Of course, the Right Way to avoid tape errors is to keep more than 1 copy of each FS
(this backup and the one before it at least.)
> > It also gives very good compression (much better than gzip), but uses a lot
> > of CPU so this is not useful for running a fast tape at full speed.
> > (I get 66% of a P2-450 used writing to a QIC-250 that does 80K/s.)
>
> Much better is in the eye of the beholder. You get an
> additionally 10 or 20 % over a gzip, usually with a hefty
> time increase. Over my kernel source, tarred:
>
> method time r. time r. size r. time/size
> gzip -1 25 secs 1 1/3.18 1
> gzip -6 49 secs 1.96 1/3.77 1.65
> gzip -9 120 secs 4.80 1/3.80 4.02
>
> bzip2 -1 172 secs 6.88 1/4.00 5.47
> bzip2 -6 186 secs 7.44 1/4.51 5.29
> bzip2 -9 184 secs 7.36 1/4.70 4.98
>
> In other words, bzip2 -6 is 280% longer than a gzip -6 while
> it decreases the compressed space by an additional 20%.
> The savings for bzip -9 are better, though; in this case
> it is even a bit faster. But taking 3 times as long for 20%
> less is only worth it if it's gonna be transferred often or
> if it's critical to fit it on the medium.
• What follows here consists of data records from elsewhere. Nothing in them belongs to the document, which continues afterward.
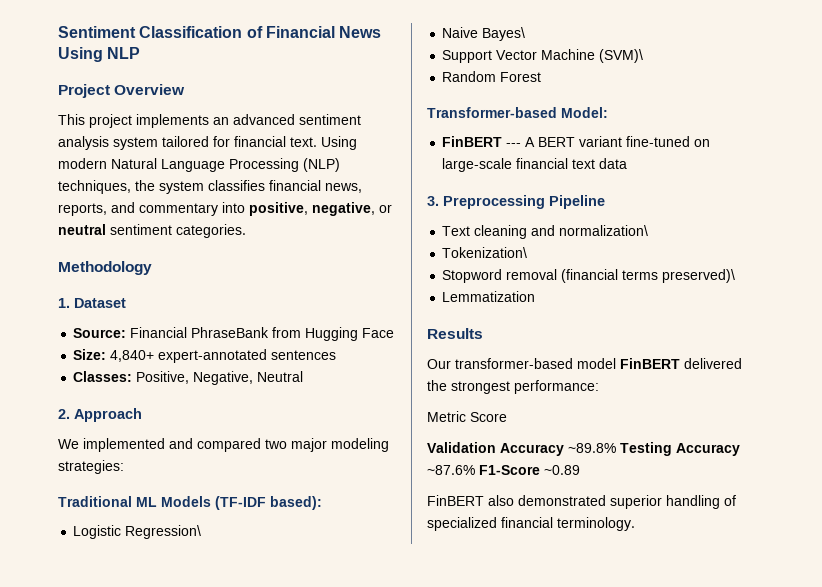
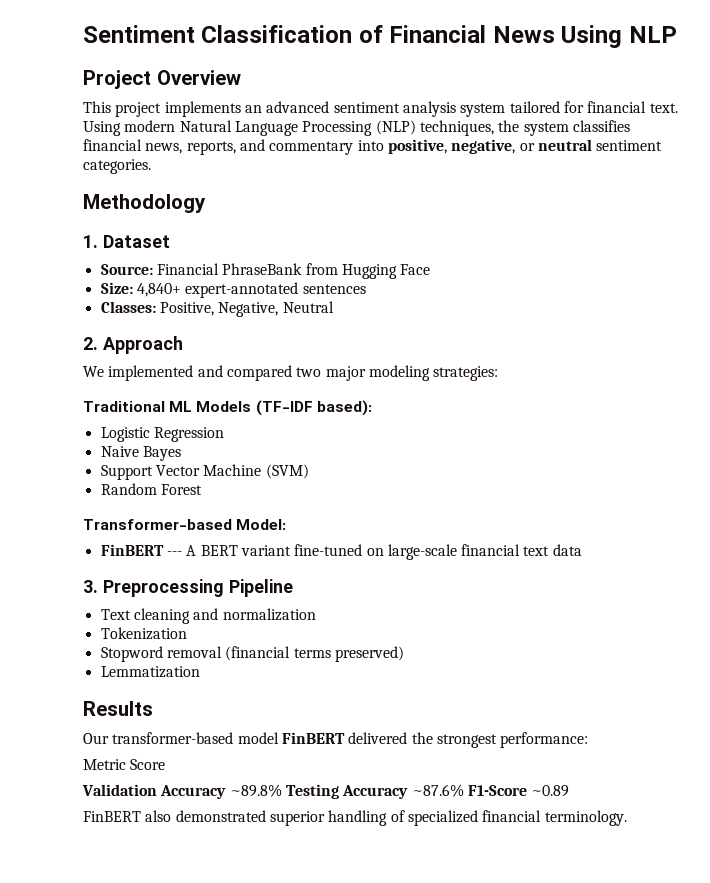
- Logistic Regression\
+ Logistic Regression
- Naive Bayes\
+ Naive Bayes
- Support Vector Machine (SVM)\
+ Support Vector Machine (SVM)
- Text cleaning and normalization\
- Tokenization\
+ Text cleaning and normalization
+ Tokenization
- Stopword removal (financial terms preserved)\
+ Stopword removal (financial terms preserved)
Unfortunately compression is like that - you can use huge amounts
of CPU to get small gains in compression ratio - but looking at the
ACT most compressors as efficient as bzip2 are much slower.
Szip is an exception, but like gzip it has no block based error
recovery. If the tape keeps streaming though it doesn't really matter
how much CPU it uses.
> Worth it?
>
> IMHO:
> - not because of the block size of 600KB in this case, that's
> too large (you'll really want a "per file" compression or
> blocks that are much smaller, say 10-30Kb).
> - for compression only if your computer is fast enough to keep
> the tape still streaming.
>
In my case it is, but I guess most fast machines have a faster and
bigger tape than my 250MB QIC. Even for me, I need 40MB of memory
buffers to keep it streaming. (although the latest bzip2 doesn't
slow down so much on very repetitive data, so this may not be
needed any more.)
--
[EMAIL PROTECTED]